Everyone loves a good success story: The tiny startup that went huge overnight, the simple idea that changed the world. These kinds of stories make it sound easy, but the road to startup success is rarely so smooth.
For most startups, in fact, success is first defined by survival, and failure is often part of the process. That was the message at our most recent FutureTalk event in our Portland, Ore., engineering headquarters. Hosted by NewTech PDX founder Tyler Phillipi, a self-described serial entrepreneur, storyteller, and community builder, the evening featured Jon Maroney and Dave Shanley offering generous answers to heartfelt questions about the highs and lows of startup life.
Having formerly developed mobile apps for big media companies including the Wall Street Journal and Reuters, Jon now leads the Oregon Angel Fund’s collaborative pre-investing activities. In the past year, OAF has invested $8 million in early stage tech companies based in Oregon. Dave, meanwhile, earned his startup stripes when he took CrowdCompass from his apartment through acquisition to IPO. His latest project is Notion, a home-monitoring app.
Learn hard, learn fast
Both panelists told fascinating stories about their failures along the way. For Jon, it was the first company he ever started, which provided photo archiving services for plastic surgeons. Just when things looked set to take off, his partner jumped ship—and then Jon ended up doing the same. “You’re going to run into lots and lots of failures,” he said. “Be open and responsive” to learning from them.
Likewise, Dave described a difficult period in the early days of CrowdCompass. Operations were ramping up, but revenue was still paper-thin. “It was a total wildcard whether we were going to be able to make payroll each month,” he said. Eventually, he had to lay people off: “the definition of failure.” But then, against all odds, the next month saw things turn around.
The takeaway? You learn from your mistakes the hard way, said Jon. But you learn fast.
Time to stop and think
Aspiring entrepreneurs are seduced by the prospect of solving a problem for everyone while solving their own problems at the same time. But that romantic notion belies the hard work of getting from zero to somewhere solid, Jon warned. Not to mention getting comfortable with the fact that there’s no pre-existing road map to guide you towards success.

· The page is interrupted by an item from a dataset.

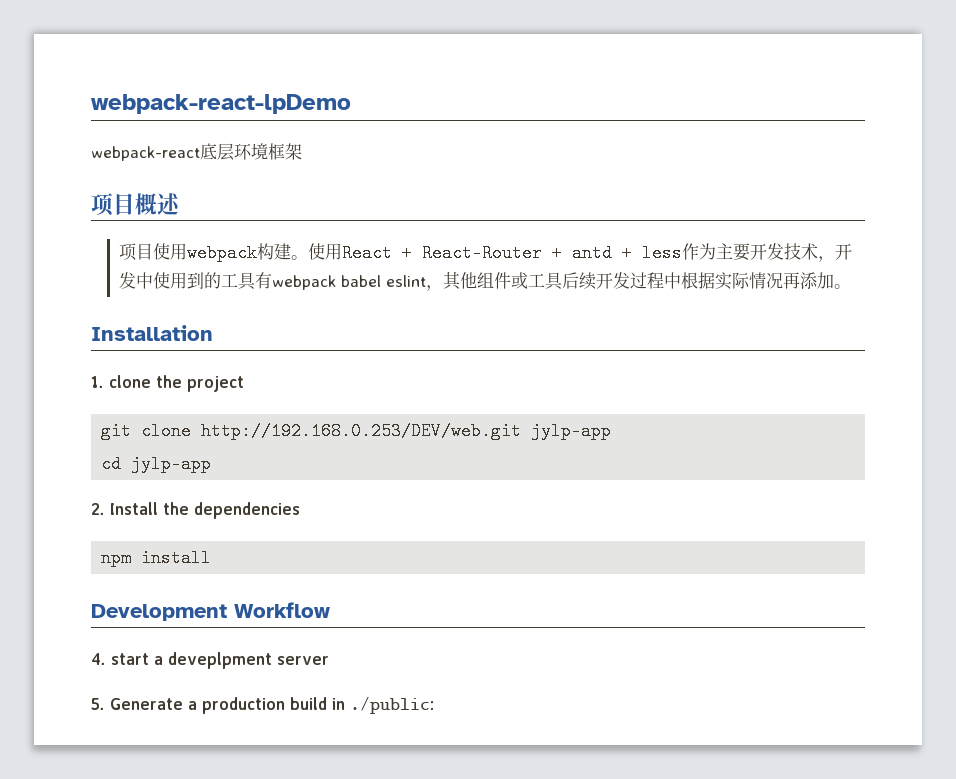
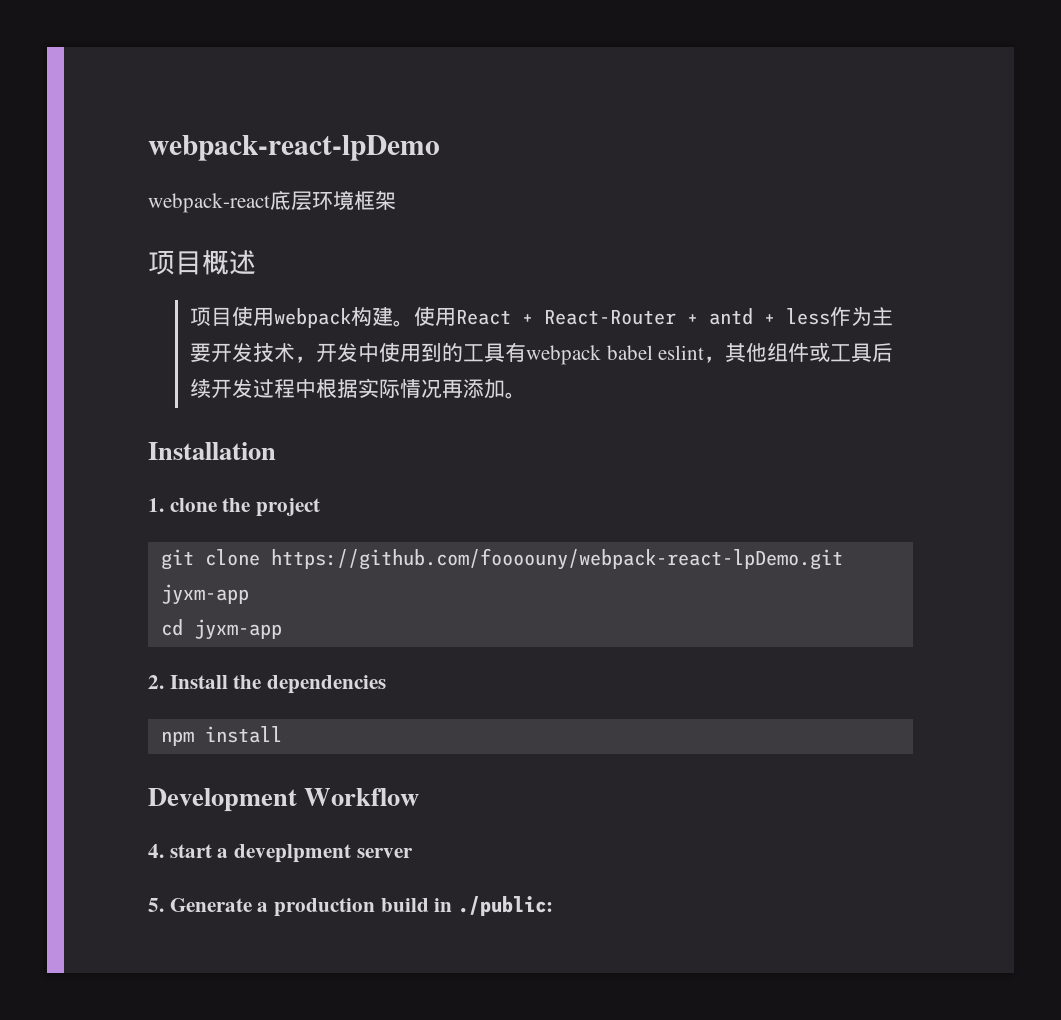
[201,422,612,440] http://192.168.0.253/DEV/web.git jylp-app -> [270,548,843,570] [160,584,249,605] https://github.com/foooouny/webpack-react-lpDemo.git jyxm-app
[131,455,212,473] jylp-app -> [193,619,282,640] jyxm-app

In that environment, sticking to your vision is important, but so is balancing it with reality. “The more ‘new’ the thing you’re trying to do is, the greater the risk of failure,” Dave agreed. But that doesn’t mean pushing blindly ahead, hoping for the best. In fact, it means the opposite. Dave’s mantra? “The best time to stop and think is right now.”
Strategize now, optimize later
One of the biggest pitfalls for startups is focusing exclusively on product development without simultaneously working to understand and increase customer interest. “The sooner you can ship something and get feedback, the better,” advised Dave.

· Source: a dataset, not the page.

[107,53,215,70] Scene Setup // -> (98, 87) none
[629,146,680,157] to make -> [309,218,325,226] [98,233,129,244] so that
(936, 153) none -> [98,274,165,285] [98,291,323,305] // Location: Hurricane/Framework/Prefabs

Premature optimization can feel like the right move, but it usually means taking on excessive technical debt—debt that you won’t be able to pay off later if no one wants your product. A wiser strategy is to find a way to deliver value incrementally along the path to realizing your vision. That, Dave added, is the true art of the startup.
Intentional tensions and competitive collaboration
How do you build the perfect startup team? That question was on the minds of several audience members. An exciting new idea, Dave said, can inspire a mad rush to put together a team. But such haste can be disastrous. Your team is the engine that moves your idea forward, so build it carefully.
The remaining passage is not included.